Do You Know… Carter Turner?

The story below is from our January/February 2025 issue. For more stories like it, Subscribe Today. Thank you! 


The former congressional candidate and university professor has found his newest passion—and a surprising source of community and personal growth—on the pickleball court.



Carter Turner has spent the better part of his adult life looking for a kind of truth that has broad application. He may have found it in its most basic form on the pickleball court.

Turner has a PhD in Religious and Theological Studies, has run for Congress twice, has worked at Radford University for two decades (teaching Religious Studies and raising money), and is one of those largely responsible for the most recent attention to widening I-81.

Those don’t all logically fit together, but Turner blends them well and finds an easy mesh with his most recent passion: pickleball. It is a game co-founded in 1965 by Congressman Joel Prichard of Washington, and brought to overwhelming popularity in the past seven or so years.

Turner, like so many pickleball advocates, has become passionate about the sport, which for a time was thought to be for old people. It now crosses all lines of age, demographics, education and athleticism. Pickleball, roughly tennis on a smaller court, appeals equally to a 12-year-old gym rat of a basketball player and an 88-year-old twice-great grandmother. And they sometimes play against each other … with outcomes that might surprise you.

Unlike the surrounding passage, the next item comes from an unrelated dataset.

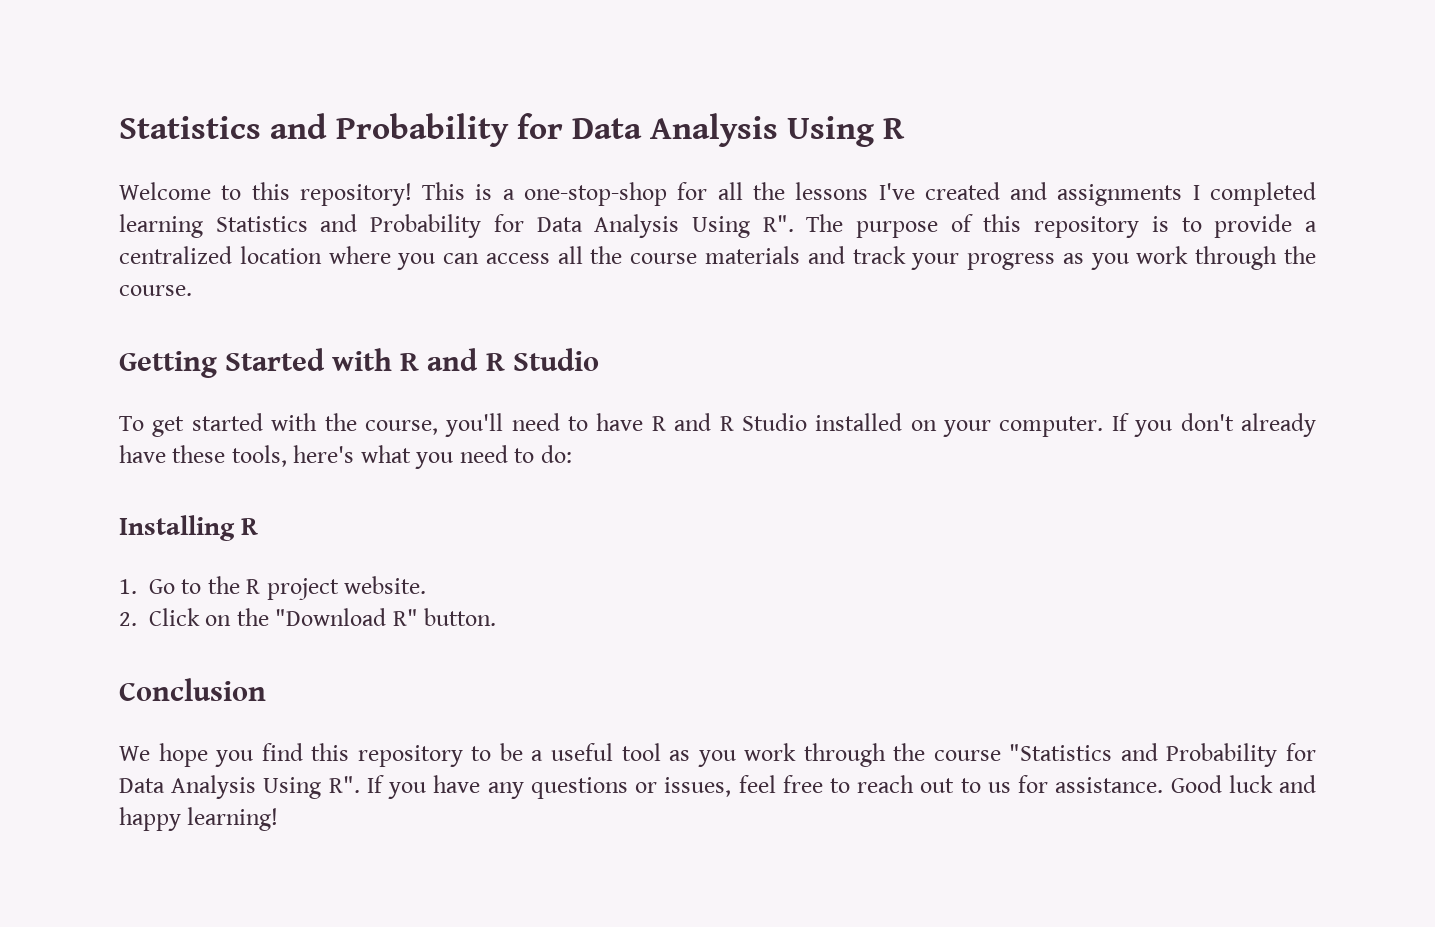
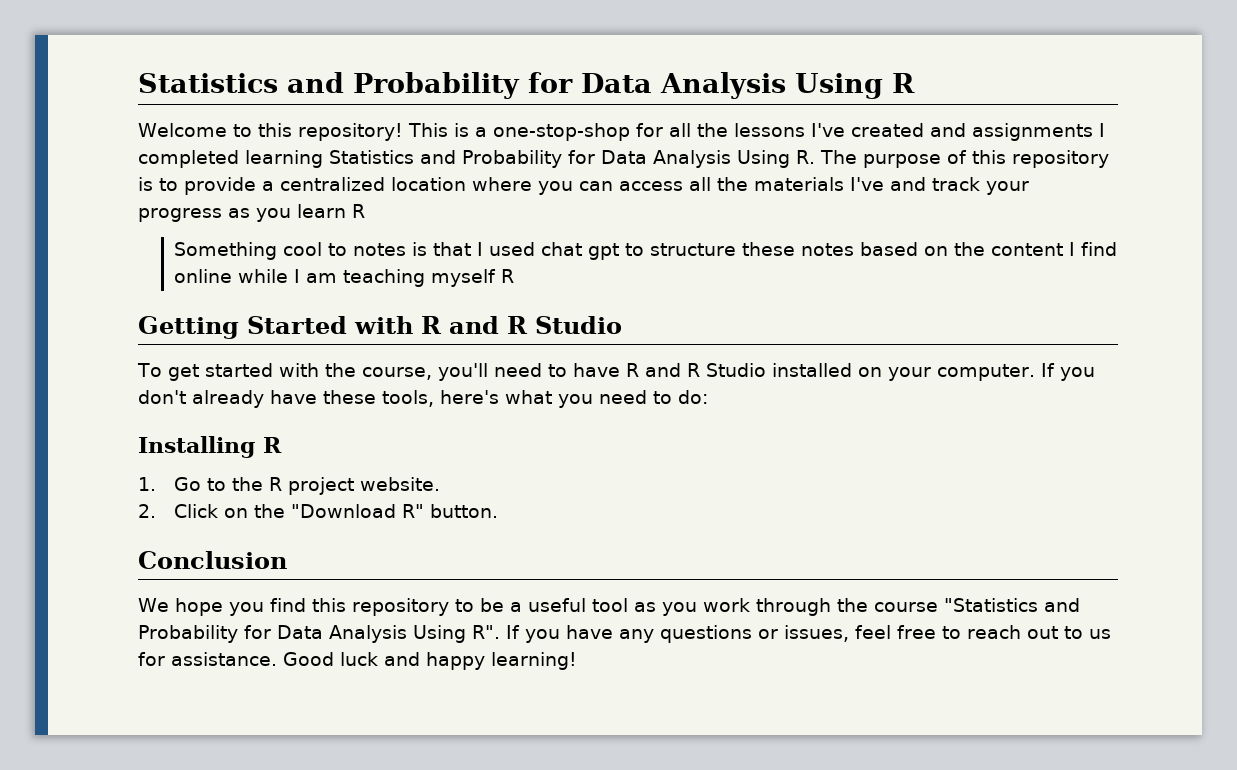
- This is a one-stop-shop for all the lessons I've created and assignments I completed learning Statistics and Probability for Data Analysis Using R". The purpose of this repository is to provide a centralized location where you can access all the course materials and track your progress as you work through the course.
+ This is a one-stop-shop for all the lessons I've created and assignments I completed learning Statistics and Probability for Data Analysis Using R. The purpose of this repository is to provide a centralized location where you can access all the materials I've and track your progress as you learn R
+ Something cool to notes is that I used chat gpt to structure these notes based on the content I find online while I am teaching myself R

“Three or four years ago, I made the decision to see how good I could get at pickleball. I had the skills and did everything I could to get better. I even stopped drinking.”
“Three or four years ago, I made the decision to see how good I could get at pickleball. I had the skills and did everything I could to get better. I even stopped drinking.”

Turner gravitated to pickleball a few years ago. He was the tennis pro at Hidden Valley Country Club and had been a head pro at a club in Atlanta, but “I had some back problems” and in the 1990s looked for activity that wasn’t so demanding. “I was pretty crippled,” he says, “and at the end of my rope.” A spinal fusion became “the best health decision ever [for me].”

In 2017, he had a heart attack, an “important moment,” for his future. He started playing pickleball in order to get some movement in his routine. He was teaching at Radford at the time.

“Three or four years ago, I made the decision to see how good I could get at pickleball,” he says. “I had the skills and did everything I could to get better. I even stopped drinking.”

Since then, he has qualified for the nationals five times, earned his pickleball teaching certificate, become a USA Pickleball Ambassador, gained a sponsor (Onyx, which makes paddles) and begun teaching professionally, though “I have dialed that back some.” He plays senior tournaments professionally.

Turner has been married for 28 years to Karen Turner, a real estate professional, and their daughter, Callaway, works for a PR firm in New York City.

Turner has learned that “the game is nuanced and has a lot of complexity. For two years, I didn’t realize what I didn’t know. There is a lot more to it than meets the eye. Every shot hit is an effort to make your opponent hit it back high enough to put the ball away.”

He insists that “one of the biggest misconceptions about pickleball is that it is for old people. I think that in the next 10 years, it will replace tennis.” Some areas, he says, have seriously begun that transition, partly because “there are more injuries in tennis. Pickleball is less dangerous. It is easy on the joints and the body. Pickleball’s growth is on the corpse of tennis.”

Turner envisions “100 courts in the Roanoke Valley” in the near future. He calls pickleball “the fastest-growing sport in human history.”

And that brings us to a basic truth Turner has been searching for. “Pickleball is great for the body, improves the memory, eyesight, balance. It brings people together. There is a tournament with a 90-year-old division. You don’t have to go out and find players; you just show up and play. And you meet new people. It is a model of inclusion that is different from any other sport.

“If you are isolated, you can get active. Physical advantage is negated. I think it will be an Olympic sport soon.”

Turner has been working to bring people together for years and pickleball “provides the opportunity to interact and see the world the way we do. I ran for Congress because I wanted to bring people together. I traded my passion for politics for pickleball.”

In mid-November of 2024, Turner finished second in singles and men’s doubles in the national championship tournament.